> **EXERCISE BRIEF**: From the entries below, copy every line where the string "none" appears.

> **Revision tracking records**:
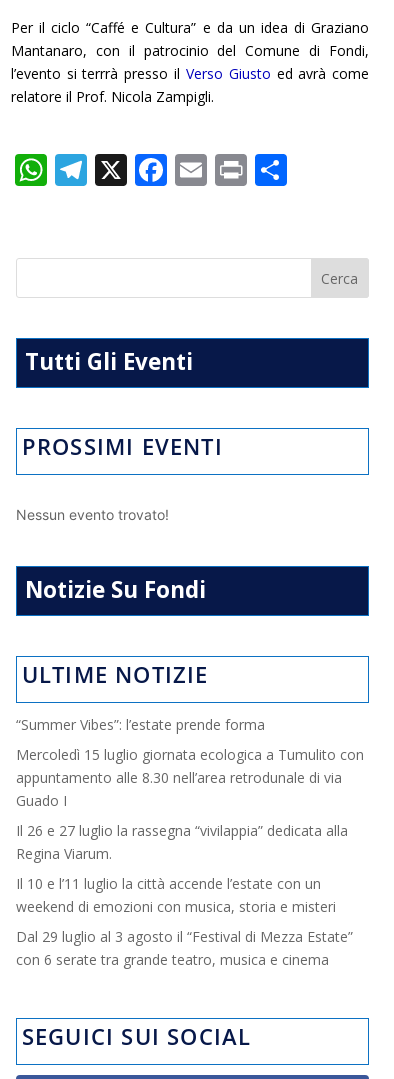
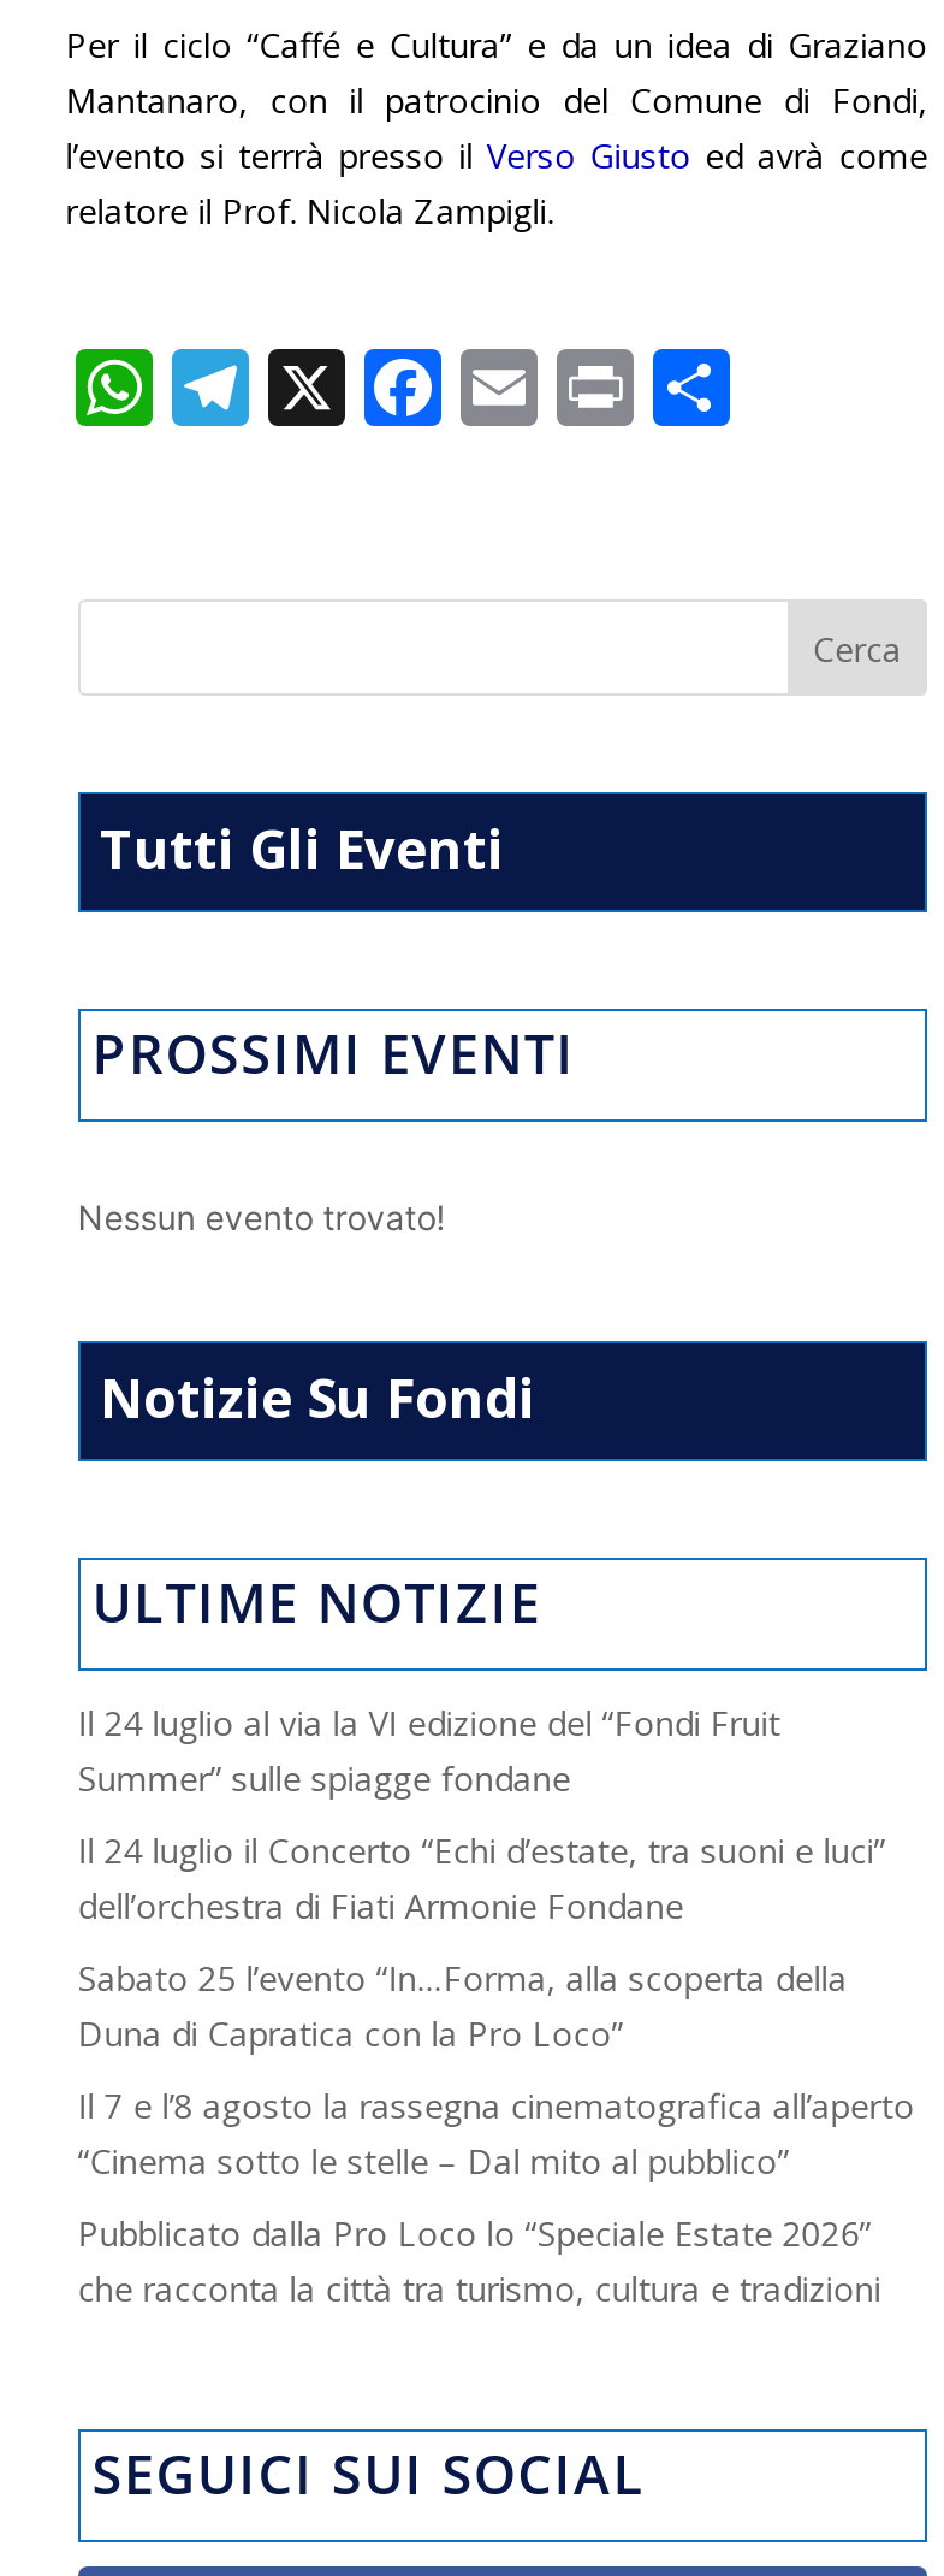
[16,715,265,734] “Summer Vibes”: l’estate prende forma -> [78,1700,780,1801] Il 24 luglio al via la VI edizione del “Fondi Fruit | Summer” sulle spiagge fondane
[16,745,364,810] Mercoledì 15 luglio giornata ecologica a Tumulito con | appuntamento alle 8.30 nell’area retrodunale di via | Guado I -> [78,1827,886,1928] Il 24 luglio il Concerto “Echi d’estate, tra suoni e luci” | dell’orchestra di Fiati Armonie Fondane
[16,821,348,863] Il 26 e 27 luglio la rassegna “vivilappia” dedicata alla | Regina Viarum. -> [78,1955,847,2056] Sabato 25 l’evento “In…Forma, alla scoperta della | Duna di Capratica con la Pro Loco”
[16,874,336,916] Il 10 e l’11 luglio la città accende l’estate con un | weekend di emozioni con musica, storia e misteri -> [78,2082,915,2184] Il 7 e l’8 agosto la rassegna cinematografica all’aperto | “Cinema sotto le stelle – Dal mito al pubblico”
[16,927,353,969] Dal 29 luglio al 3 agosto il “Festival di Mezza Estate” | con 6 serate tra grande teatro, musica e cinema -> [78,2210,881,2311] Pubblicato dalla Pro Loco lo “Speciale Estate 2026” | che racconta la città tra turismo, cultura e tradizioni

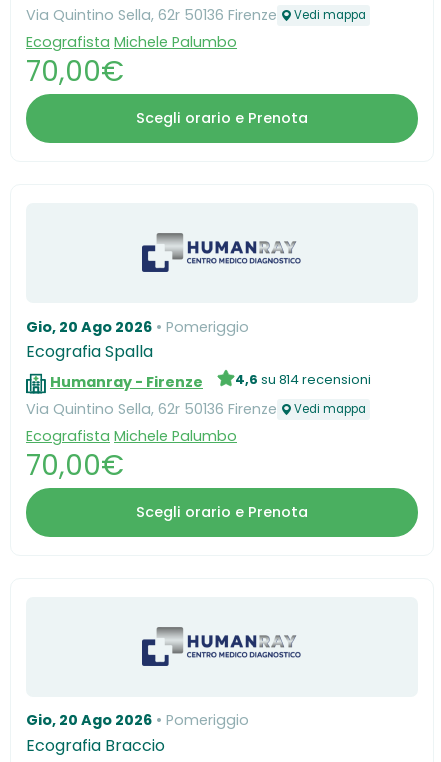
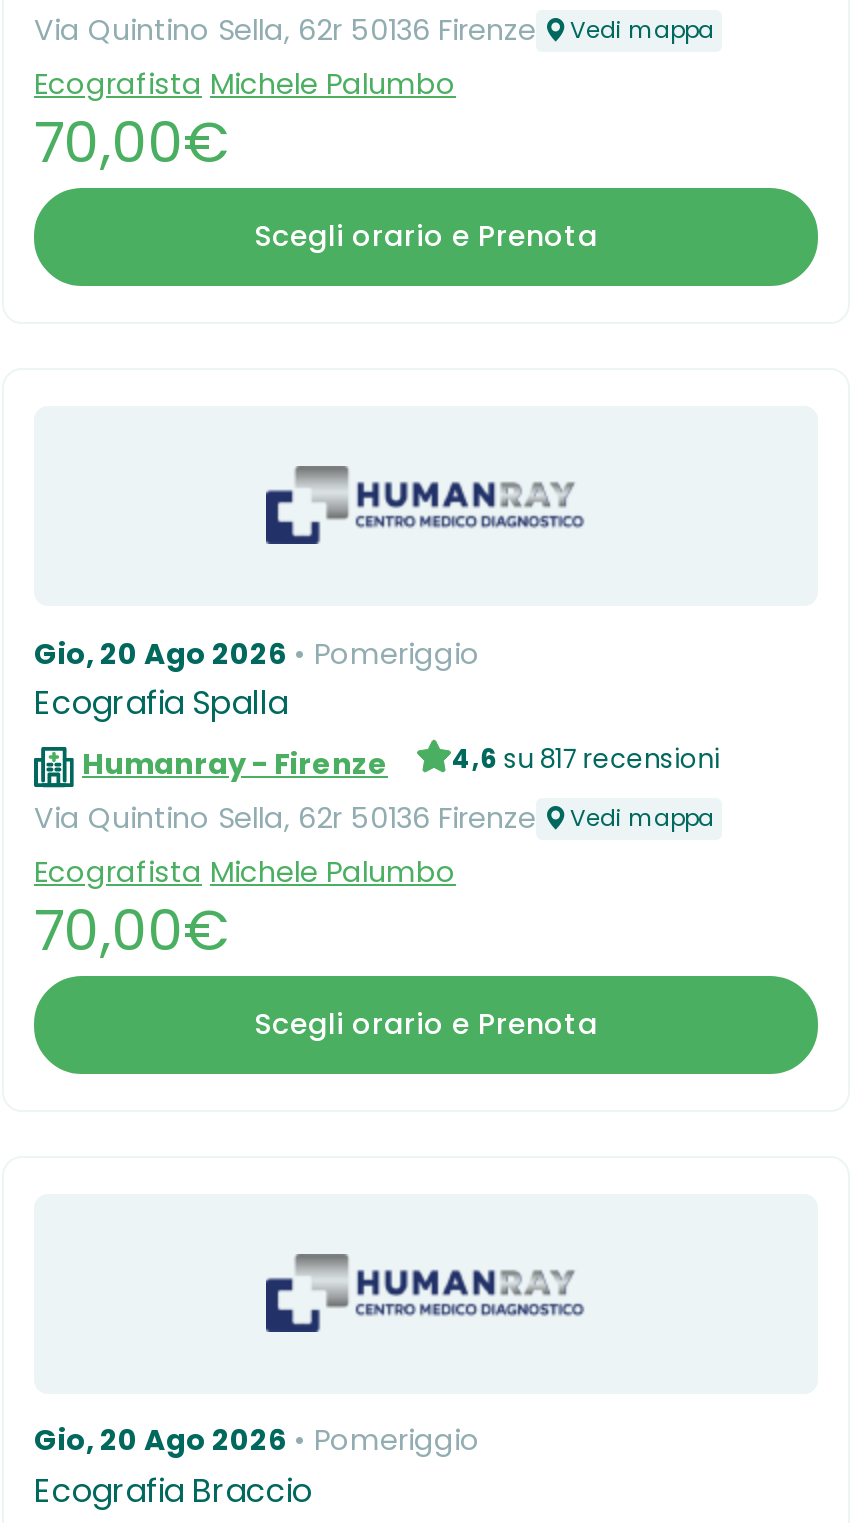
[235,370,371,389] 4,6 su 814 recensioni -> [452,740,719,778] 4,6 su 817 recensioni

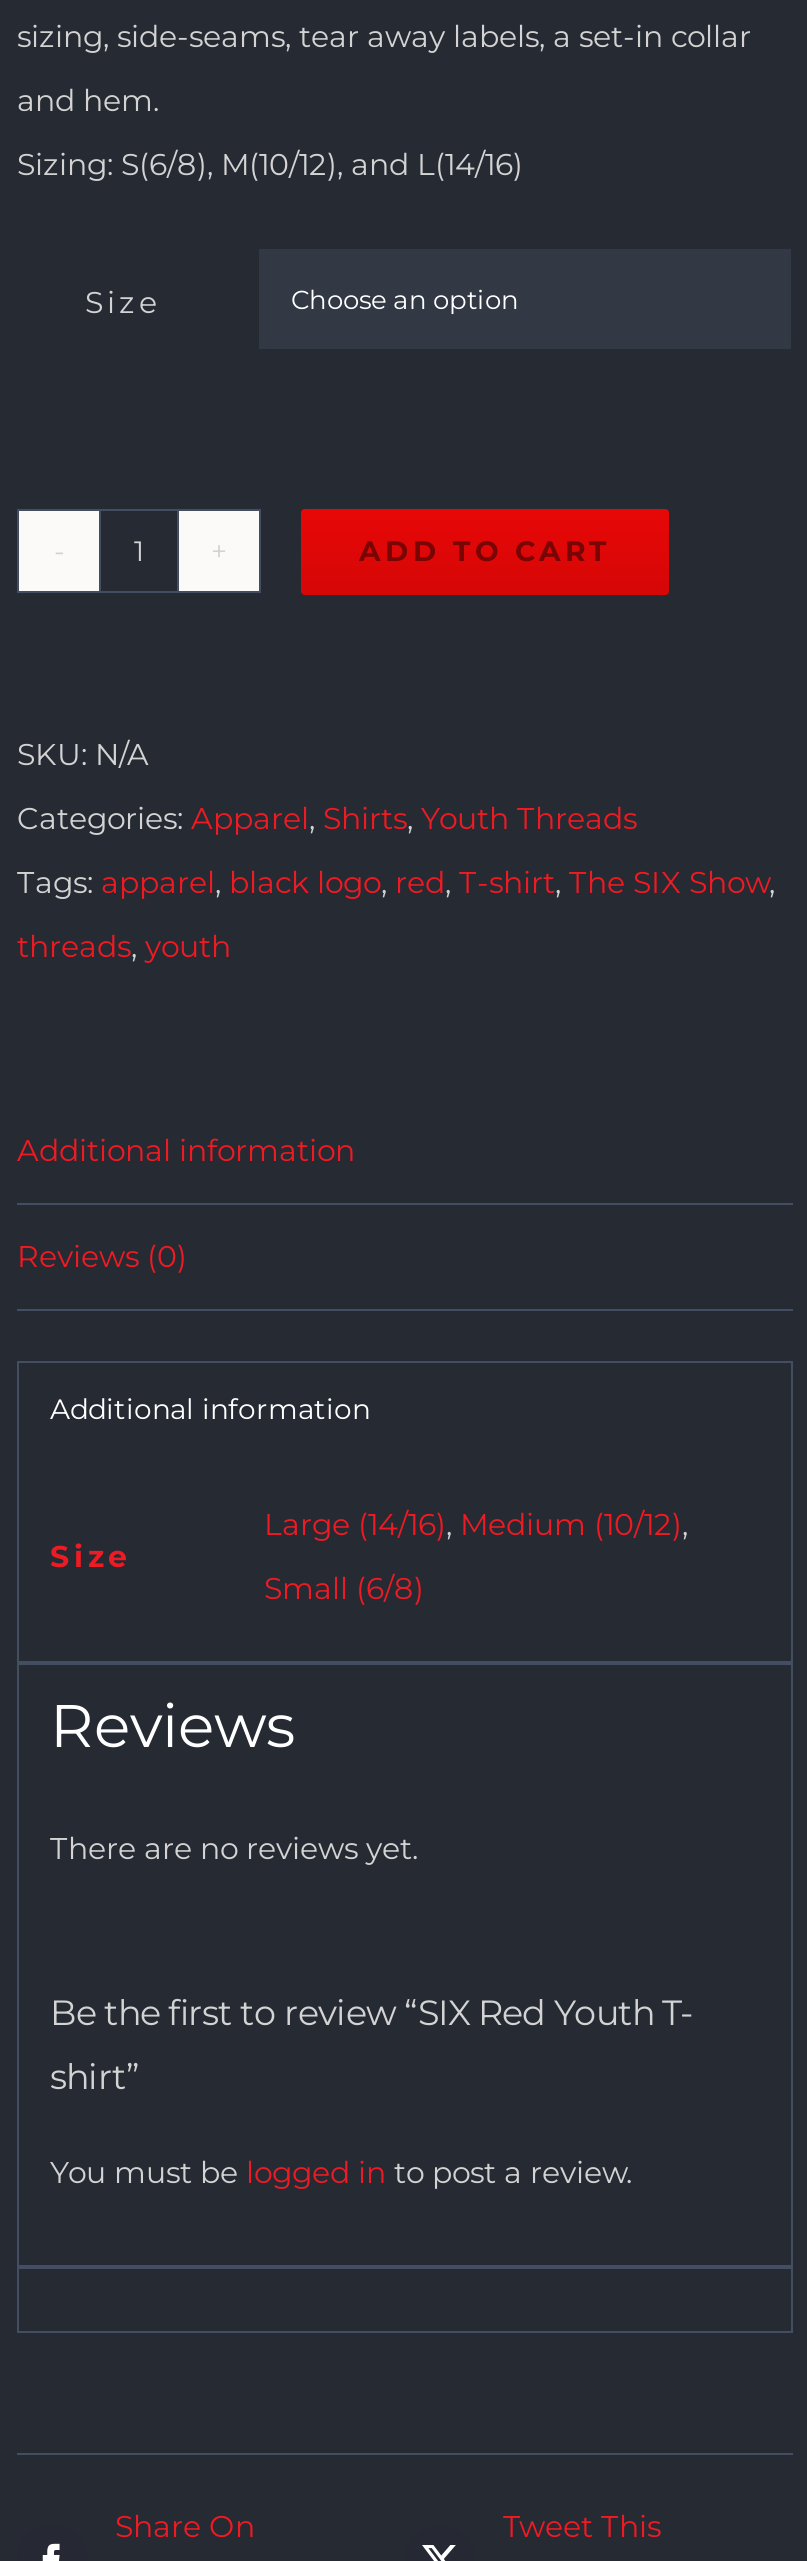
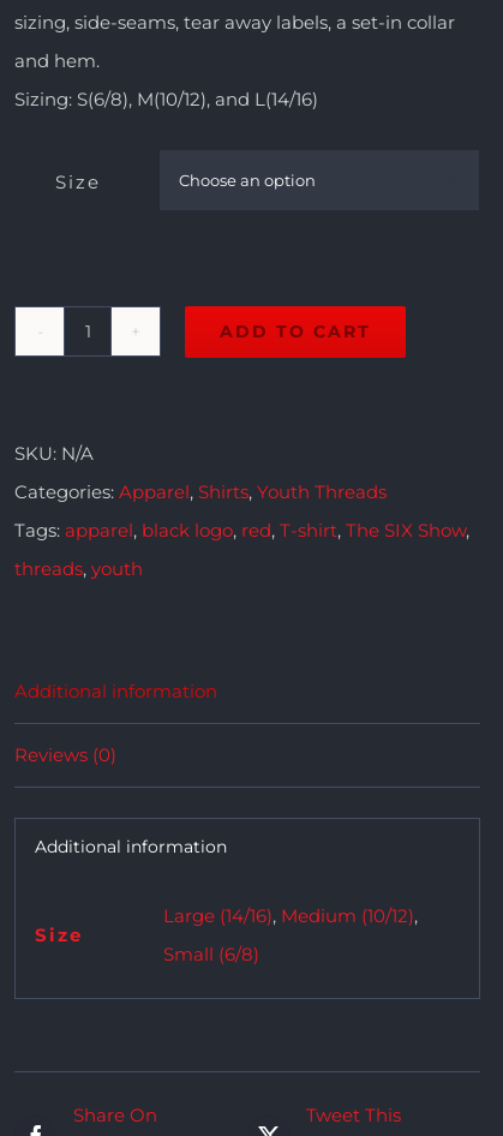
[50,1688,418,1866] Reviews | There are no reviews yet. -> none
[50,1990,694,2190] Be the first to review “SIX Red Youth T- | shirt” | You must be logged in to post a review. -> none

> **RESPONSE AREA**:
[50,1688,418,1866] Reviews | There are no reviews yet. -> none
[50,1990,694,2190] Be the first to review “SIX Red Youth T- | shirt” | You must be logged in to post a review. -> none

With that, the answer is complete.